La Policía Militar del estado brasileño de Río de Janeiro (sureste) mató a 434 personas en el primer trimestre del año, según datos del Instituto de Seguridad Pública del Gobierno estadual divulgados este viernes por el portal de noticias G1.

Según estos datos, las muertes "por intervención policial" llegaron a "434 casos de enero a marzo", lo que da una media de siete fallecidos al día y representa el mayor número registrado desde 1998; el año pasado, en este mismo periodo la policía mató a 368 personas.

Entre los casos de muertes que involucran a la Policía Militar destaca un tiroteo que se produjo en febrero y que dejó 13 fallecidos en la favela de Fallet-Fogueteiro, en el barrio de Santa Teresa, uno de los más turísticos de la ciudad de Río.

Portavoces de la policía alegaron en su momento que agentes participaban en una operación de incautación de drogas cuando fueron recibidos a tiros por los narcotraficantes, lo que les obligó a disparar en defensa propia.

Sin embargo, testimonios de los vecinos recogidos por la Defensoría Pública de Río de Janeiro incluyen relatos de ejecución, tortura y mutilación de cuerpos.

Otro dato destacado del primer trimestre del año es el elevado número de incautación de fusiles (145), el mayor registro desde 2007.

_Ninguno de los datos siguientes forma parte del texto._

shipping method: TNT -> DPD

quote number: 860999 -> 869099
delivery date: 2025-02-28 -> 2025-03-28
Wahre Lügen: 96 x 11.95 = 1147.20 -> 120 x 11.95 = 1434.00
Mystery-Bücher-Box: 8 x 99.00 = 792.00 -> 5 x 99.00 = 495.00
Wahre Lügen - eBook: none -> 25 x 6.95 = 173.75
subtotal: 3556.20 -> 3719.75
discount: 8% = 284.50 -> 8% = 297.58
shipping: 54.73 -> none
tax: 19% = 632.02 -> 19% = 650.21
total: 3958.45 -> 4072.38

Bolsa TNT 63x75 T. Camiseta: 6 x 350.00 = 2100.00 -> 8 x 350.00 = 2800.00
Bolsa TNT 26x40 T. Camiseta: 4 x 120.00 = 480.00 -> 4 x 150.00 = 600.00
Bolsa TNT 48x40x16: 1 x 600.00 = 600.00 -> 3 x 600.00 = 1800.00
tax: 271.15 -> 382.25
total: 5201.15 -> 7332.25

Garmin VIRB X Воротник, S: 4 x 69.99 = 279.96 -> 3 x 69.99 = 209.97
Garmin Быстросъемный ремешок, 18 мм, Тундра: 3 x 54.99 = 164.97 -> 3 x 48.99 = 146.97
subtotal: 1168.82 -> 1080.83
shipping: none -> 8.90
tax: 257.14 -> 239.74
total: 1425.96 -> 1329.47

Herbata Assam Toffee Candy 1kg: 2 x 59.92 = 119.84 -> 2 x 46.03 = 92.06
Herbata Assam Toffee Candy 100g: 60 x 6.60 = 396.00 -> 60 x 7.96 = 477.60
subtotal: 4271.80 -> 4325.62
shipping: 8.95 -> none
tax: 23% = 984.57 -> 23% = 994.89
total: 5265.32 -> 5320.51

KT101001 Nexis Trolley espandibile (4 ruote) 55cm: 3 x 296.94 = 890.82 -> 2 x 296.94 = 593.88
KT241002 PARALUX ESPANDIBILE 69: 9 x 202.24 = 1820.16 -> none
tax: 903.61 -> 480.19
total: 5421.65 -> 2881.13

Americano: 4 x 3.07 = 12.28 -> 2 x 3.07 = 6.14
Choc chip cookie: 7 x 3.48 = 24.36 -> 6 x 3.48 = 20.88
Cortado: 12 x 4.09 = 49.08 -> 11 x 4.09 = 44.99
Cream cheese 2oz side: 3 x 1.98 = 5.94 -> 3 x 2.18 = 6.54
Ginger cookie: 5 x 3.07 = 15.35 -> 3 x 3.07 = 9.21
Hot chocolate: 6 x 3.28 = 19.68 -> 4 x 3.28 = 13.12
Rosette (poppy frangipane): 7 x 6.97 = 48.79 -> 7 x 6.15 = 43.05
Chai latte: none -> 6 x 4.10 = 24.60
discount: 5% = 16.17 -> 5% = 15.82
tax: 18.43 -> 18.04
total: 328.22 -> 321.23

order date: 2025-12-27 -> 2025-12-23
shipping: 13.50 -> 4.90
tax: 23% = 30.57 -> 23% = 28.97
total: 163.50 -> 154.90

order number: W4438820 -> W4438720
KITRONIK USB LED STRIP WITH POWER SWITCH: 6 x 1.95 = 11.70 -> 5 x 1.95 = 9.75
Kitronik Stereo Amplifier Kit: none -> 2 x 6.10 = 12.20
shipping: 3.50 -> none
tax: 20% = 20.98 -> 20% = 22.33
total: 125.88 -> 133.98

La Secretaría de Seguridad del Gobierno de Río también remarcó que en marzo los homicidios dolosos (cuando hay intención de matar) cayeron un 32 por ciento, y la letalidad violenta en general (que incluye asesinatos y robos seguidos de muerte, entre otras categorías) disminuyó un 24 por ciento respecto al mismo mes de 2018.

Desde el 1 de enero, el Gobierno de Río de Janeiro, del que depende la seguridad pública, está en manos del gobernador Wilson Witzel, de tendencia ultraderechista y aliado del presidente Jair Bolsonaro.

Los especialistas en seguridad pública y activistas de favelas y suburbios atribuyen el aumento de las muertes provocadas por la policía al discurso de mano dura de las autoridades y de legitimación de este tipo de violencia.

El gobernador Witzel defendió públicamente en numerosas ocasiones que los policías deben disparar en la cabeza en cuanto vean a un sospechoso cargando un arma.

También ha asegurado que ya hay francotiradores de élite actuando en varias favelas de la ciudad para abatir narcotraficantes, algo que es ilegal y que es investigado por la Fiscalía.